Monsieur donna sa parole d’honneur de soutenir les mesures du duc de Richelieu de tous ses moyens. Le duc résistait toujours. Enfin il le supplia à genoux (et quand je dis à genoux, j’entends exprimer à deux genoux par terre), au nom de sa douleur, de venir au secours de sa famille et de protéger ce qui en restait du couteau des assassins.

Monsieur de Richelieu, ému, troublé, hésitait encore. Monsieur reprit :

« Écoutez, Richelieu ; ceci est une transaction de gentilhomme à gentilhomme. Si je trouve quelque chose à redire à ce que vous ferez, je vous promets de m’en expliquer franchement avec vous seul, mais de soutenir loyalement et hautement les actes de votre ministère. J’en prends l’engagement sur le corps sanglant de mon fils ; je vous en donne ma parole d’honneur, foi de gentilhomme. »

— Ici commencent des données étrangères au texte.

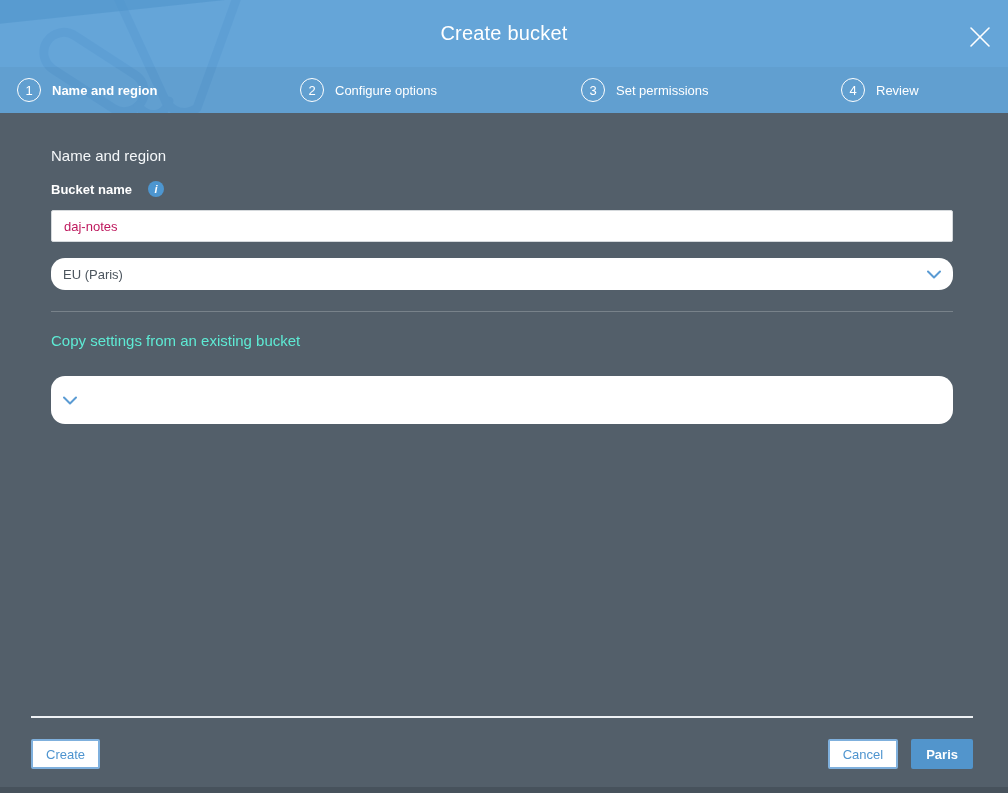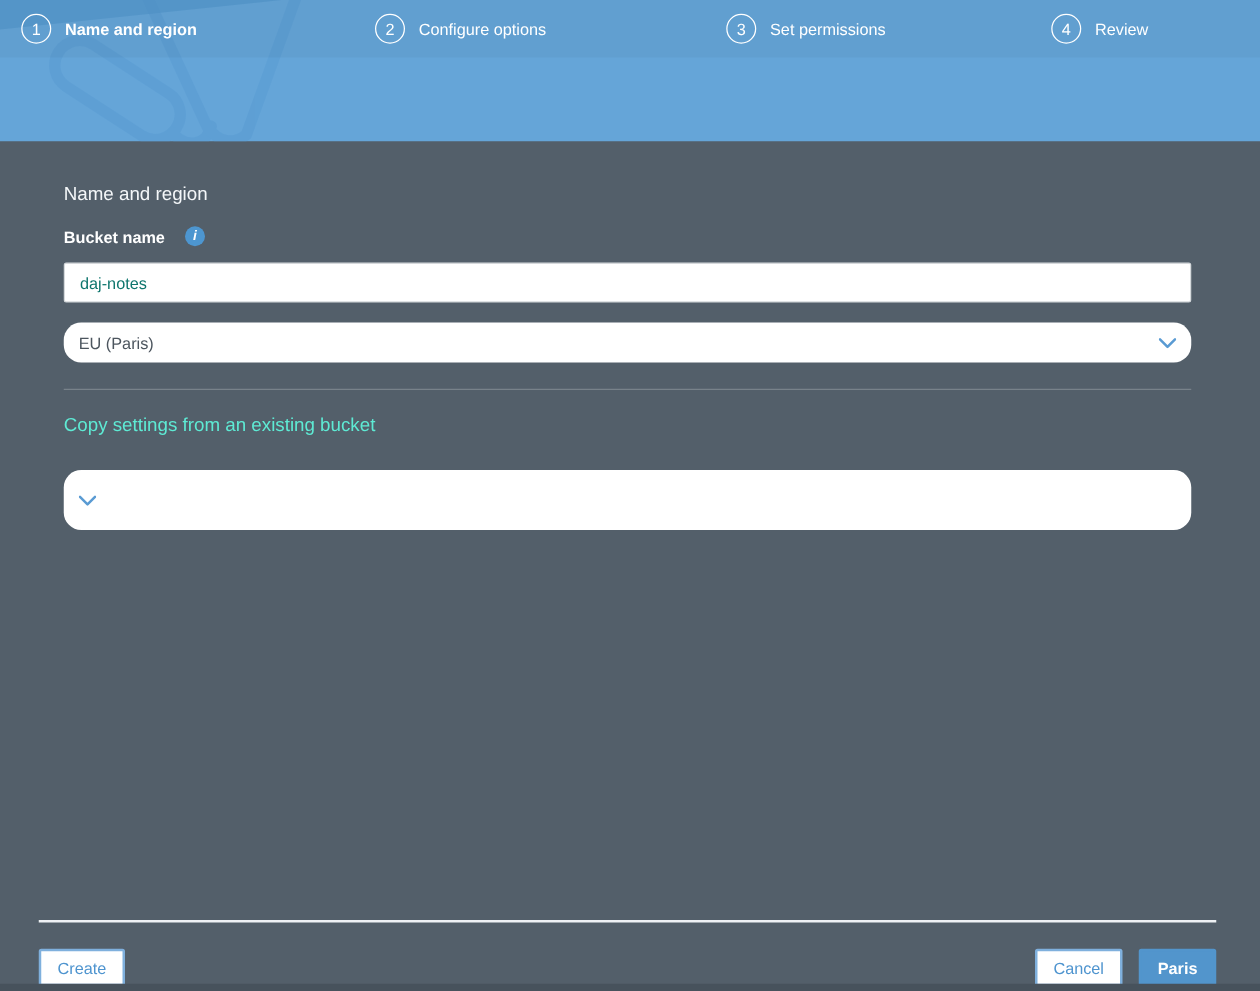"Create bucket" div.title-row { html: none -> <div> <div>Create bucket</div> <svg> <line></line> <line></line> </svg> </div> }
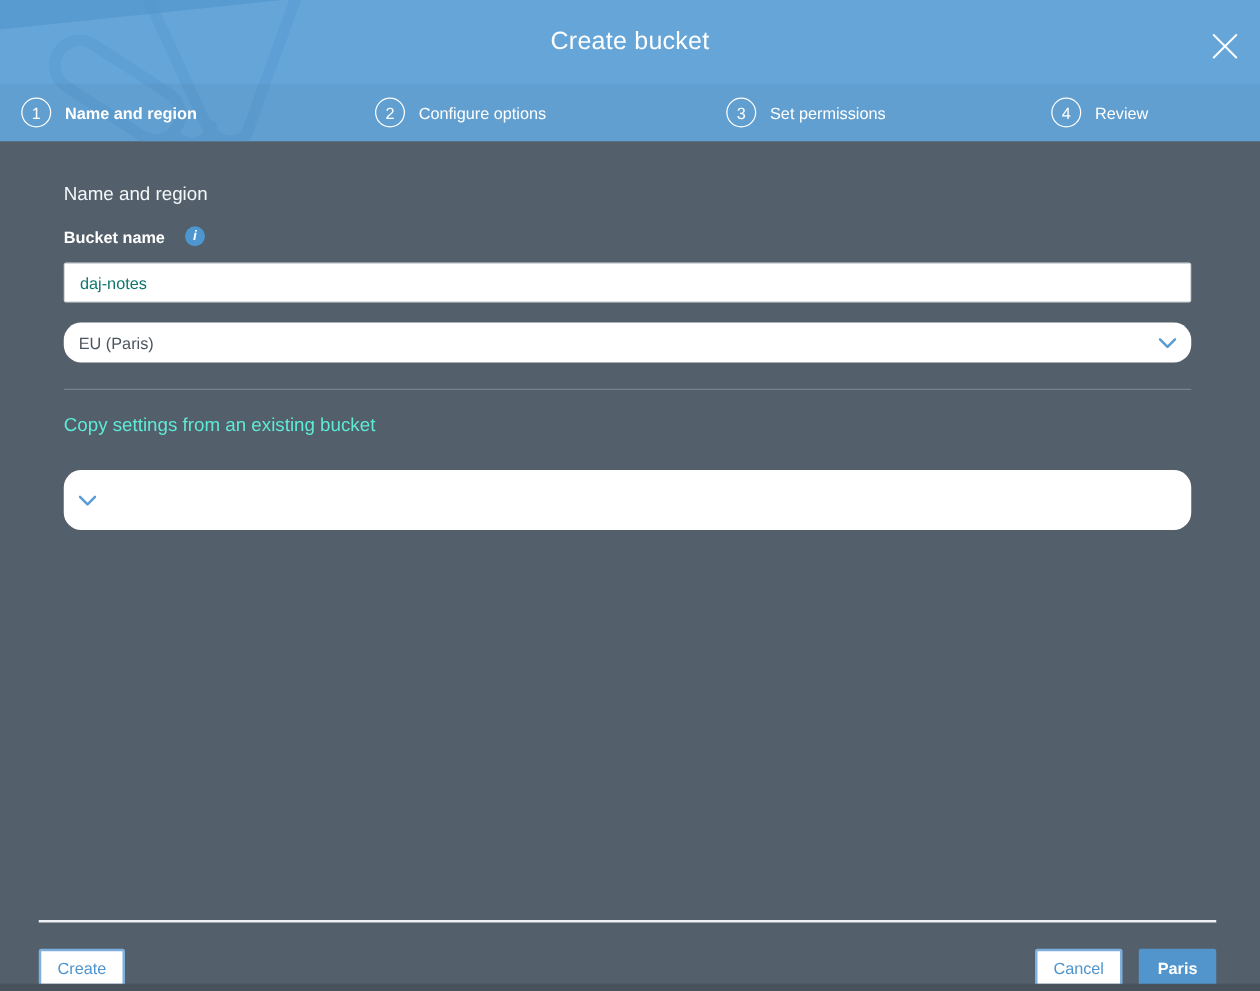"daj-notes" .text-input { color: #0f766e -> #be185d }
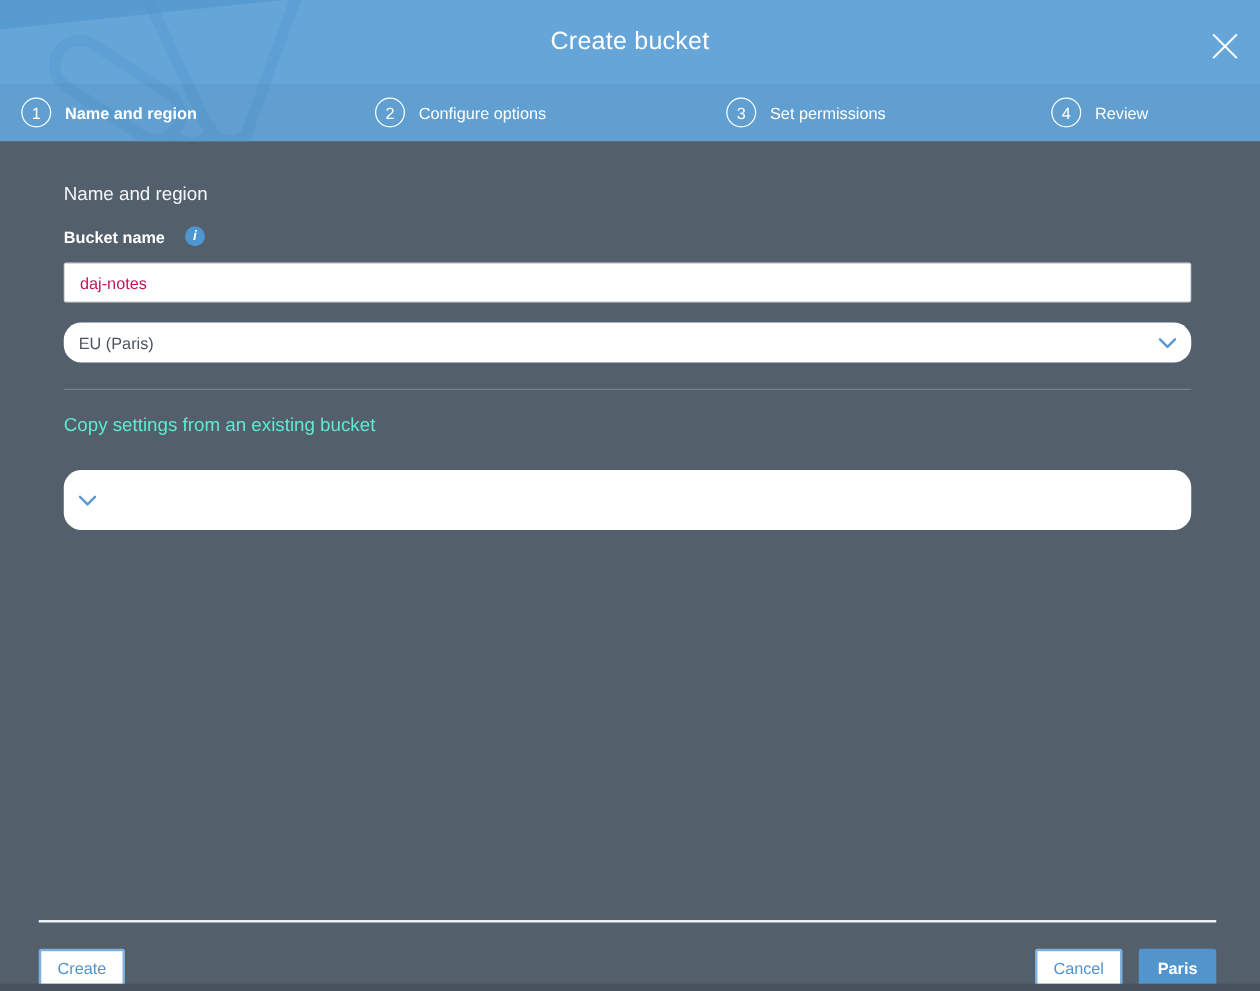"Create" .footer { top: 736px -> 716px }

Monsieur de Richelieu, vaincu et profondément touché, s’inclina respectueusement sur la main qu’on lui tendait, en disant : « Je l’accepte, Monseigneur ».

Trois mois après, Monsieur était à la tête de toutes les oppositions et au fond de toutes les intrigues ; mais peut-être en ce moment était-il de bonne foi. Quoi qu’il en soit, il conduisit monsieur de Richelieu en triomphe chez le Roi qui l’accueillit avec peu d’empressement.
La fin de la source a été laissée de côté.